If you have the answers, how should we kill animals then? Halaal is worse, but no one seems to mind since thats religeous. Is stunning them to the point of death instantly then killing them when they cant feel it not humane enough? 

Bare in mind, you would have to kill 500 cattle a day, 2000 chickens a day in some slaughterhouses to keep up with demand. 

How would you kill them then? You cant gas them, it is not allowed by health and safety, and is too expensive. Shoot them? Great, you get toxic metals in the flesh that you have to dig out, increasing handling time per beast. The fact is, if you had known my dad or his collegues, you would have seen that they do in fact care that the animal suffers as little as possible. They work alongside vets who also care, and can charge people who mistreat them. 

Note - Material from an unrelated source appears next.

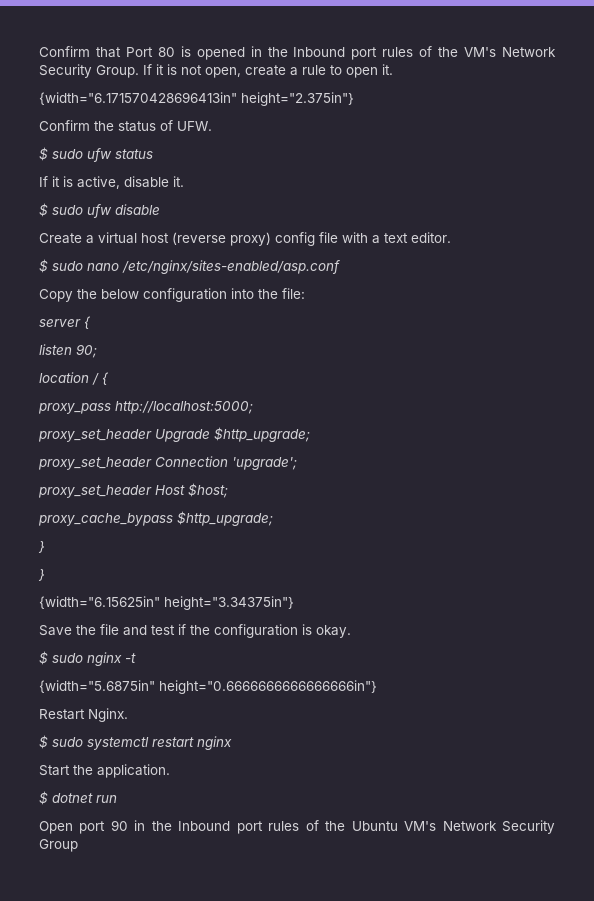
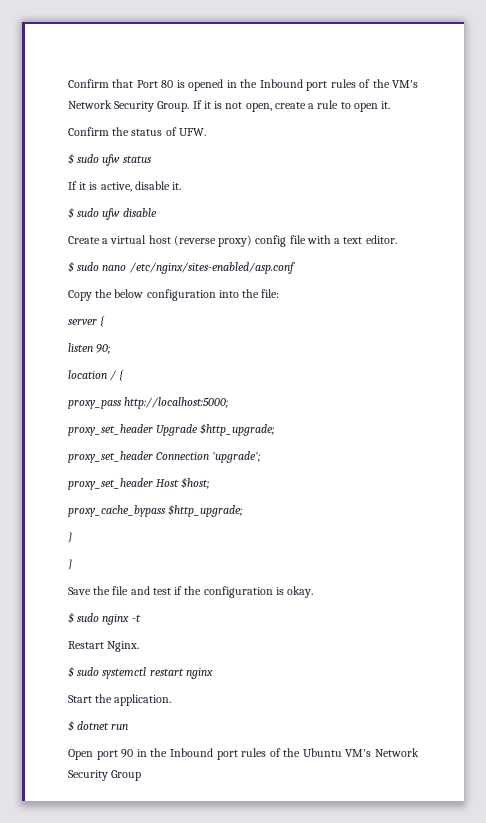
[39,92,354,106] // {width="6.171570428696413in" height="2.375in"} -> (391, 105) none
[39,596,294,610] // {width="6.15625in" height="3.34375in"} -> (73, 564) none
[39,680,377,694] // {width="5.6875in" height="0.6666666666666666in"} -> (141, 618) none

I am interested to hear your answer to how to best kill such animals. When done in a sluaghter house, its fast and efficient, with little stress. Obviously some people think they can improve on what proffessionals do. 

Again, osrry if I have missed your point or mis-construed it, but thats how it reads to me, and when I actually have the experience of what its like in a sluaghterhouse, you can imagine why I get pissed off when people just spout what sounds like utter nonsense.


----------



## Becky (Mar 26, 2007)

GRB said:


> My dad was a Meat inspector and Butcher for 18 years, and graduated top of Scotland for Meat Inspection when he graduated. I take offense to you suggesting that he and his collegues were arseholes simply because that was the trade he worked in. He is no longer involved in the industry, but thats beside the point.
> 
> The rights of the animal are an important consideration - but then again, there is a demand that neccessitates speedy production of carcasses and also a price limit. The fact that people will not pay more than a few quid for meat dictates the treatment pre kill.
> 
> ...


Right, first off i never said ALL people in the industry are arseholes. Yes, it can be done properly, and some people take pride in that. That's fair enough, but there are also people that are arseholes! College dropouts with half a brain cell who enjoy seeing animals suffer (trust me, i've met some of them!!!) 

I agree, stunning then bleeding is a fair way of killing the animal. I never said it wasn't... 
But like you say... 500 cows, 2000 chickens a day...pretty sure one day the slaughtermen might get a bit bored of having to do the same ol' thing and not do it properly to a few.... And yeah, everyone has seen the videos from protestors of it being cruel and the animals suffering... but then broadcasted by a protestor or not..they can't of videoed it if it didn't happen...?? And imo it should never happen. The animals should never be made to suffer. 

IMO you're lucky if you're the first cow in... They sense somethings not right, but its generally quick and painless and they know no more...however..for the next 499 cows that come through after that one, it's not so pleasant. Chased into a tight alleyway by strange men, into a room to smell the blood and to see your "mate" hanging by his back legs with his head hanging off. Ok they may not judge it as we see it... but i have seen in animals that they sense death... They know it's coming.. that aspect of it is cruel. 

As i say, i eat meat and i don't object to animals bred for food, providing before hand they're kept properly, treated no different and killed properly. Proper slaughtermen are very skilled. To cut what they have to cut in the time limit they do it, without harming the meat etc does take skill...!
If they genuinely care about their trade then fair enough...but in every trade you get people who don't care and do things that may not get noticed.... 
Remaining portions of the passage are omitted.